Learning to acquire novel cognitive tasks with evolution, plasticity and meta-meta-learning

TL;DR

This paper demonstrates how evolved neural networks with plasticity and neuromodulation can autonomously learn new cognitive tasks by modifying their connectivity, highlighting the importance of multiple learning loops in intelligent behavior.

Contribution

It introduces a method of evolving neural networks with plasticity and neuromodulation to acquire novel cognitive tasks without prior training.

Findings

Evolved networks can learn new cognitive tasks from stimuli and rewards.

Plasticity and neuromodulation are crucial for autonomous task acquisition.

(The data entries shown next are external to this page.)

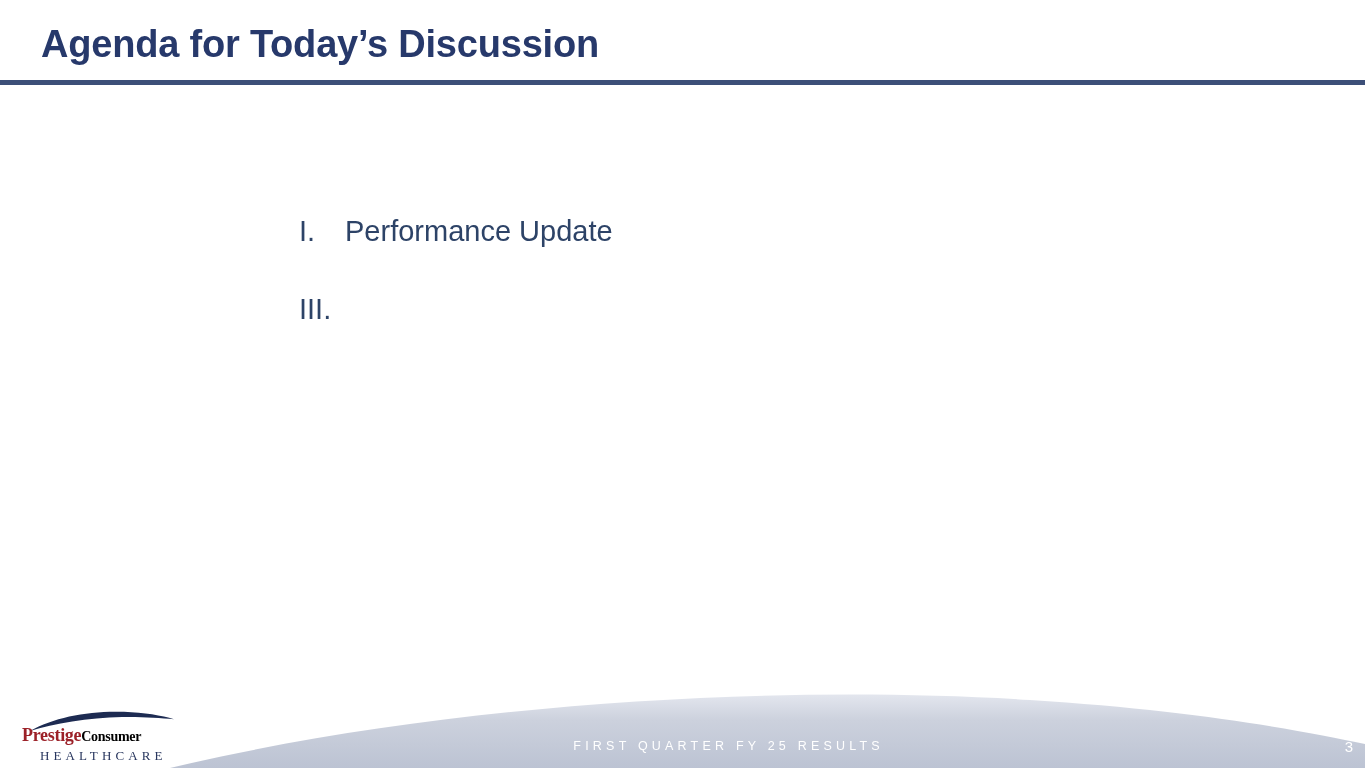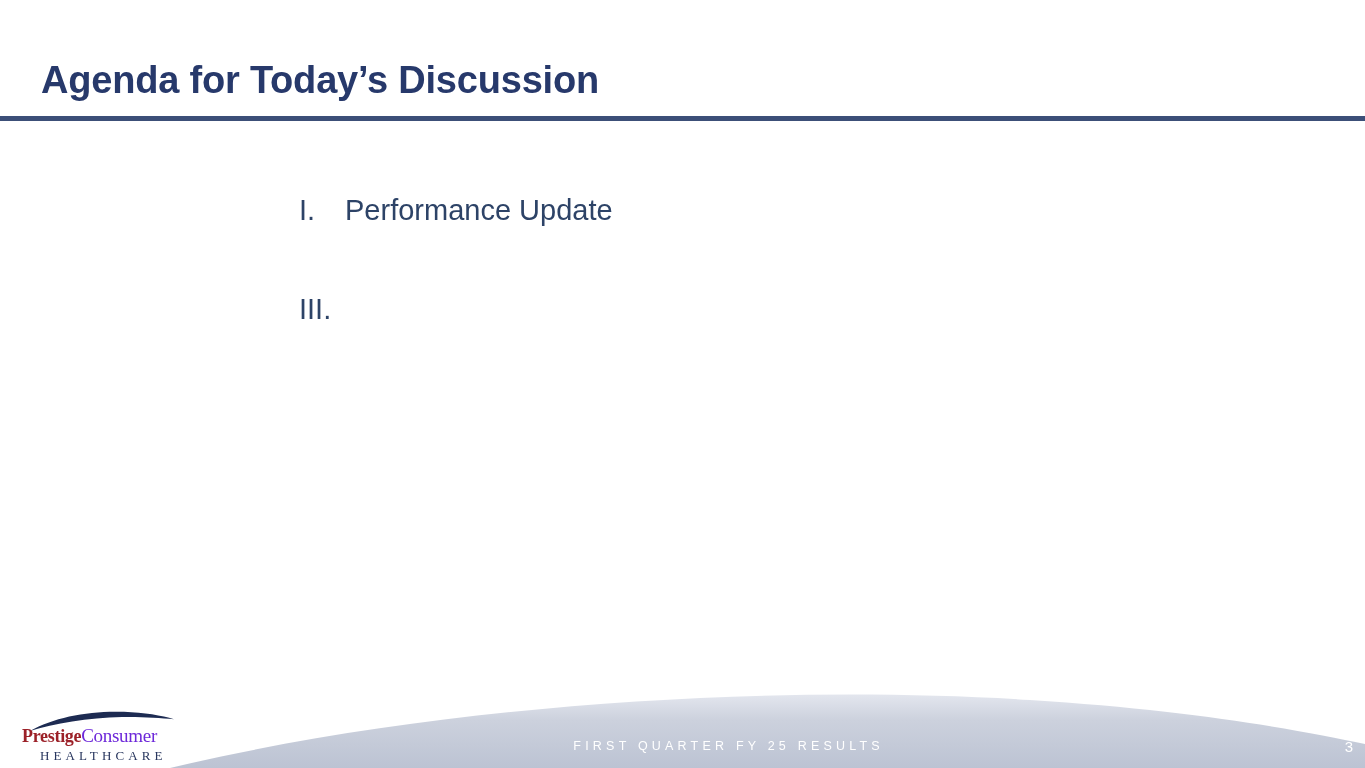--- a/index.html
+++ b/index.html
@@ -25,7 +25,6 @@
     top: 0;
     width: 1355px;
     height: 84px;
-    margin-top: 36px;
   }
   #page-title {
     position: absolute;

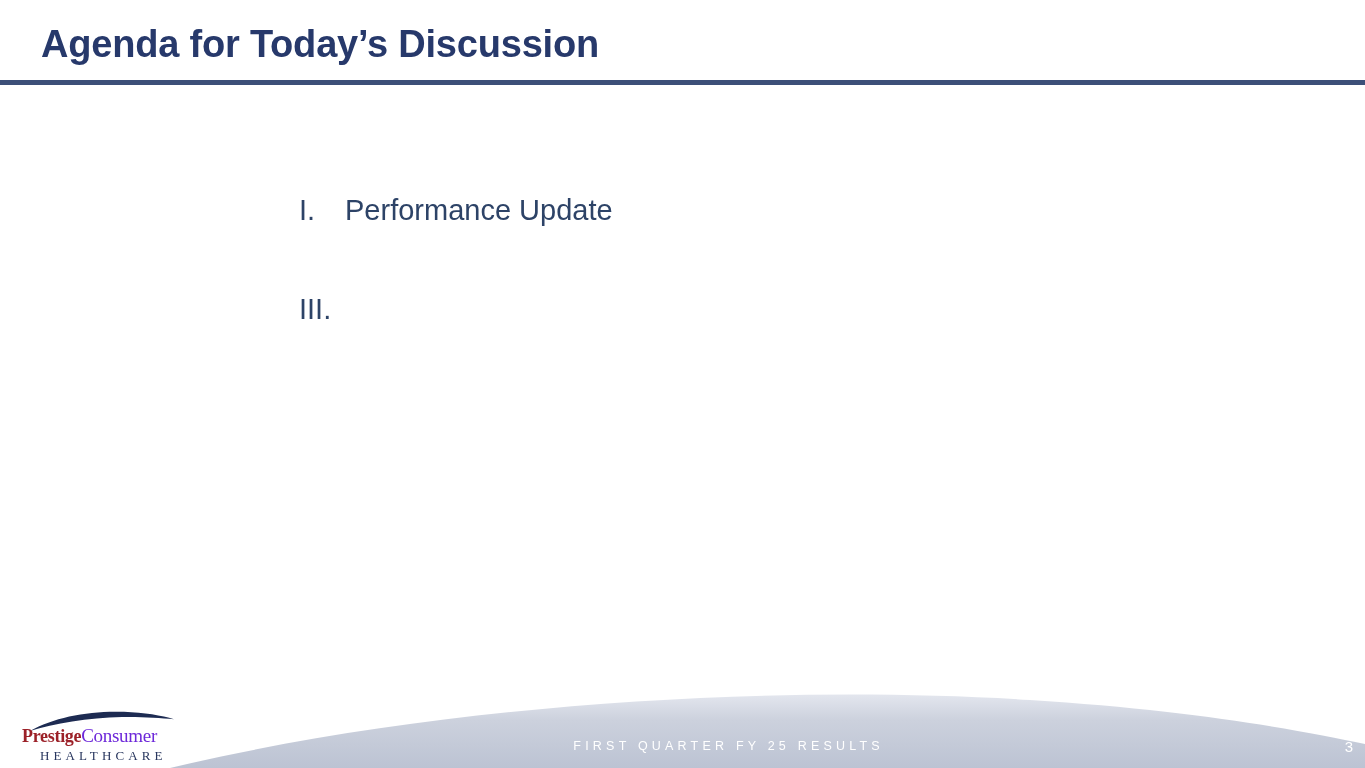--- a/index.html
+++ b/index.html
@@ -70,6 +70,7 @@
   }
   .agenda-label {
     white-space: nowrap;
+    margin-top: 21px;
   }
 
   

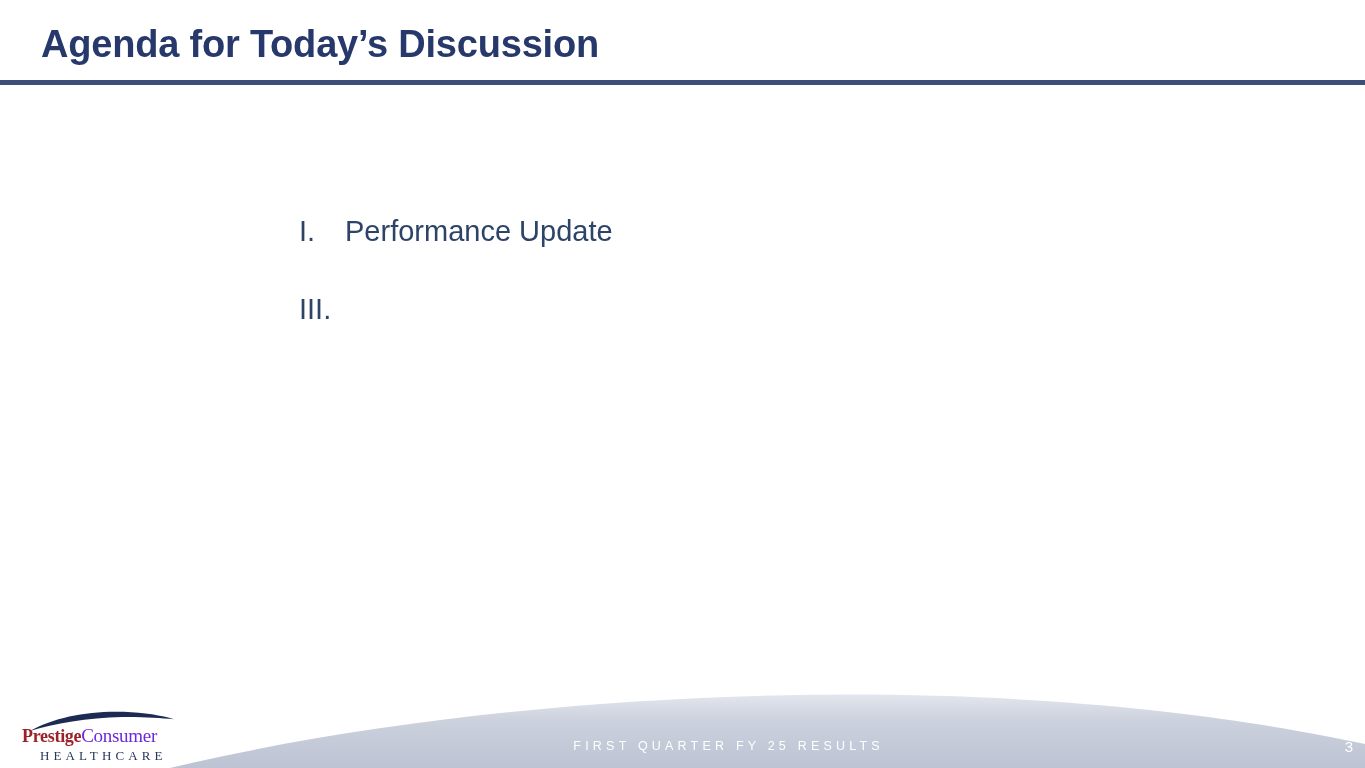--- a/index.html
+++ b/index.html
@@ -140,9 +140,9 @@
     letter-spacing: -0.3px;
   }
   .logo-consumer {
-    font-size: 19px;
-    font-weight: normal;
-    color: #6d28d9;
+    font-size: 14px;
+    font-weight: bold;
+    color: #000000;
     letter-spacing: -0.3px;
   }
   #logo-healthcare {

Multiple learning loops are essential for emergent intelligent behavior.

Abstract

A hallmark of intelligence is the ability to autonomously learn new flexible, cognitive behaviors - that is, behaviors where the appropriate action depends not just on immediate stimuli (as in simple reflexive stimulus-response associations), but on contextual information that must be adequately acquired, stored and processed. While many meta-learning algorithms can design agents that autonomously learn new tasks, cognitive tasks adds another level of learning and memory to typical ``learning-to-learn'' problems. Here we evolve neural networks, endowed with plastic connections and neuromodulation, over a sizable set of simple cognitive tasks adapted from a computational neuroscience framework. The resulting evolved networks can automatically modify their own connectivity to acquire a novel simple cognitive task, never seen during evolution, from stimuli and rewards alone, through the spontaneous operation of their evolved neural organization and plasticity system. Our results emphasize the importance of carefully considering the multiple learning loops involved in the emergence of intelligent behavior.